Aim of the exercise
Copy everything in the records exactly; the pictures stay out.

Data provided
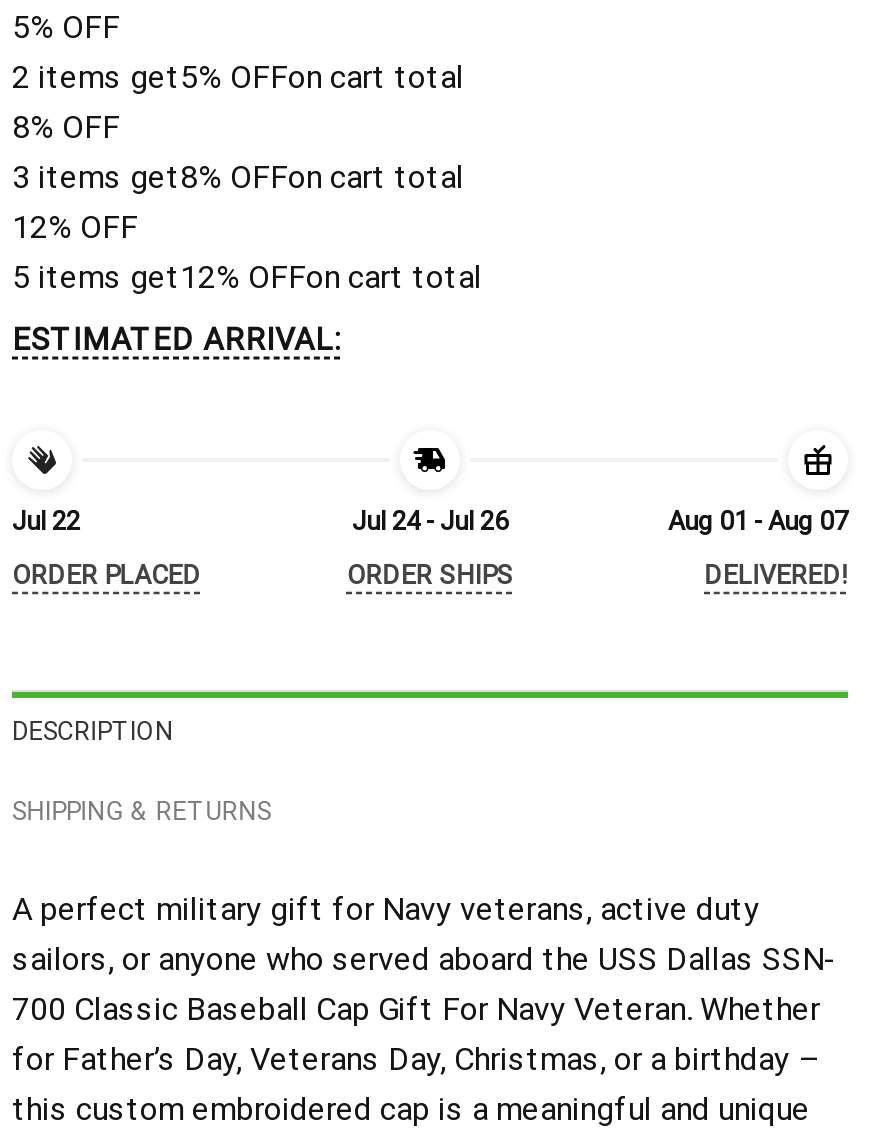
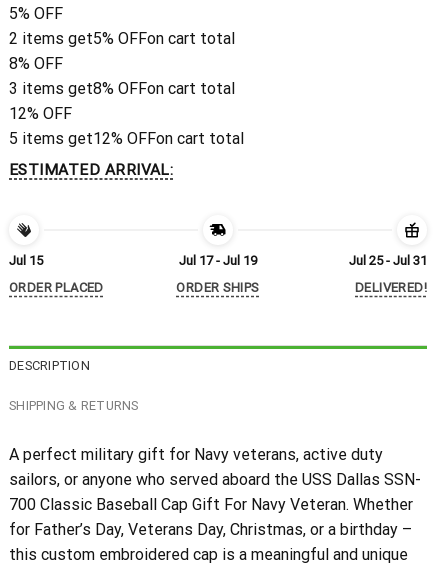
- Jul 22
+ Jul 15

- Jul 24 - Jul 26
+ Jul 17 - Jul 19

- Aug 01 - Aug 07
+ Jul 25 - Jul 31
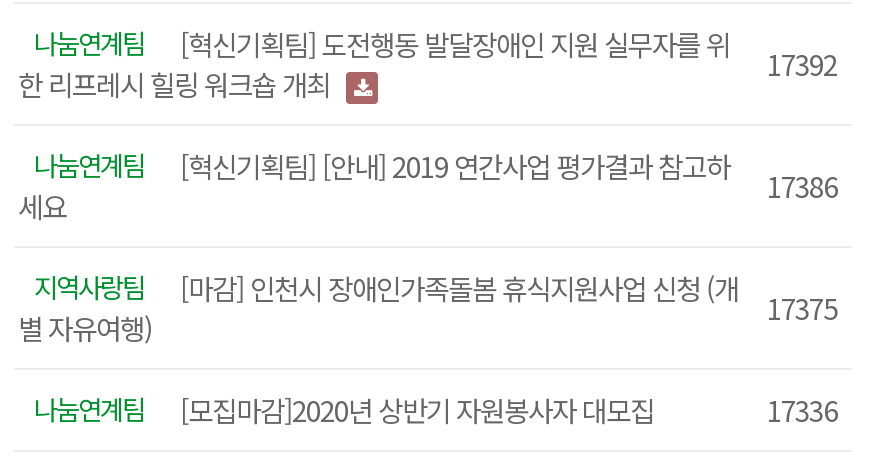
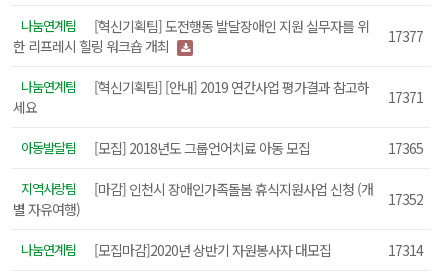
- 나눔연계팀 [혁신기획팀] 도전행동 발달장애인 지원 실무자를 위 17392
+ 나눔연계팀 [혁신기획팀] 도전행동 발달장애인 지원 실무자를 위 17377

- 17386
+ 17371
+ 아동발달팀
+ [모집] 2018년도 그룹언어치료 아동 모집
+ 17365

- 지역사랑팀 [마감] 인천시 장애인가족돌봄 휴식지원사업 신청 (개 17375
+ 지역사랑팀 [마감] 인천시 장애인가족돌봄 휴식지원사업 신청 (개 17352

- 17336
+ 17314
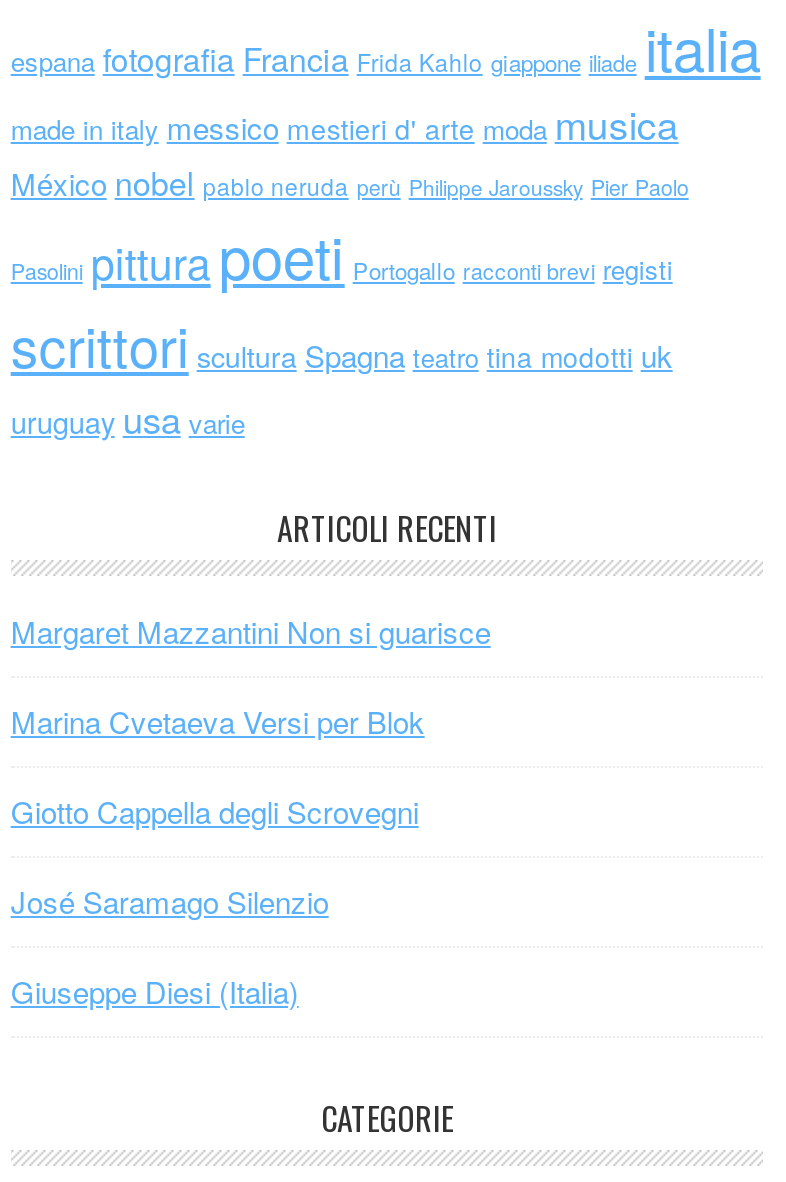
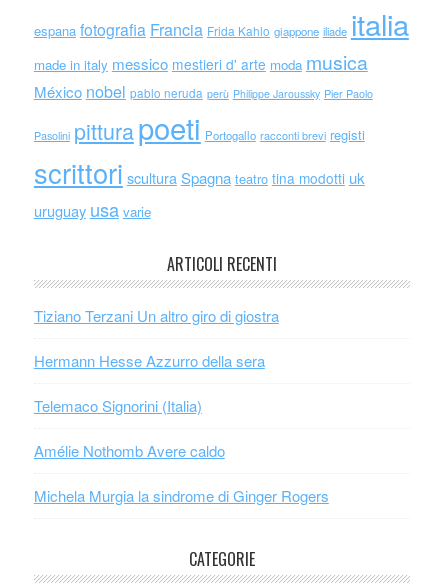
- Margaret Mazzantini Non si guarisce
+ Tiziano Terzani Un altro giro di giostra

- Marina Cvetaeva Versi per Blok
+ Hermann Hesse Azzurro della sera

- Giotto Cappella degli Scrovegni
+ Telemaco Signorini (Italia)

- José Saramago Silenzio
+ Amélie Nothomb Avere caldo

- Giuseppe Diesi (Italia)
+ Michela Murgia la sindrome di Ginger Rogers
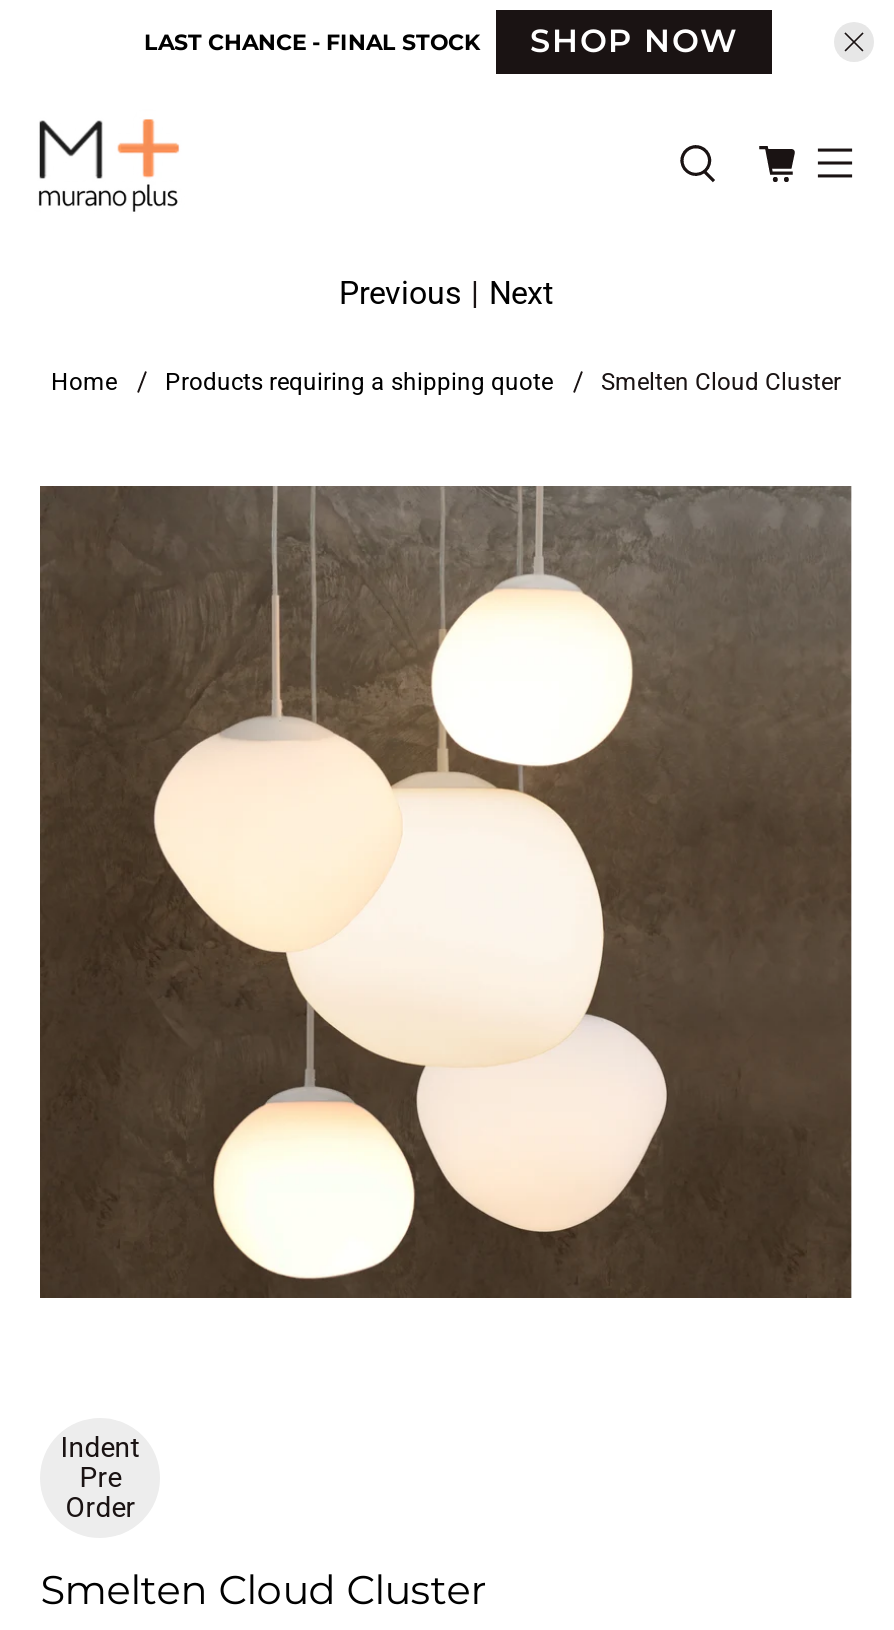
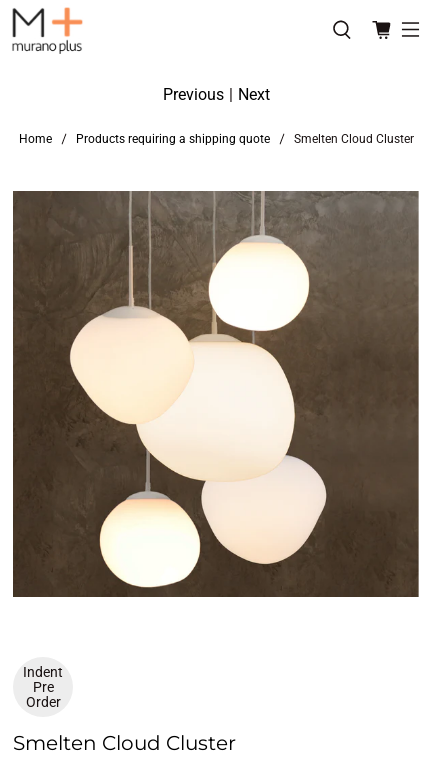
- LAST CHANCE - FINAL STOCK
- SHOP NOW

Solution to this exercise
- Jul 22
+ Jul 15

- Jul 24 - Jul 26
+ Jul 17 - Jul 19

- Aug 01 - Aug 07
+ Jul 25 - Jul 31
- 나눔연계팀 [혁신기획팀] 도전행동 발달장애인 지원 실무자를 위 17392
+ 나눔연계팀 [혁신기획팀] 도전행동 발달장애인 지원 실무자를 위 17377

- 17386
+ 17371
+ 아동발달팀
+ [모집] 2018년도 그룹언어치료 아동 모집
+ 17365

- 지역사랑팀 [마감] 인천시 장애인가족돌봄 휴식지원사업 신청 (개 17375
+ 지역사랑팀 [마감] 인천시 장애인가족돌봄 휴식지원사업 신청 (개 17352

- 17336
+ 17314
- Margaret Mazzantini Non si guarisce
+ Tiziano Terzani Un altro giro di giostra

- Marina Cvetaeva Versi per Blok
+ Hermann Hesse Azzurro della sera

- Giotto Cappella degli Scrovegni
+ Telemaco Signorini (Italia)

- José Saramago Silenzio
+ Amélie Nothomb Avere caldo

- Giuseppe Diesi (Italia)
+ Michela Murgia la sindrome di Ginger Rogers
- LAST CHANCE - FINAL STOCK
- SHOP NOW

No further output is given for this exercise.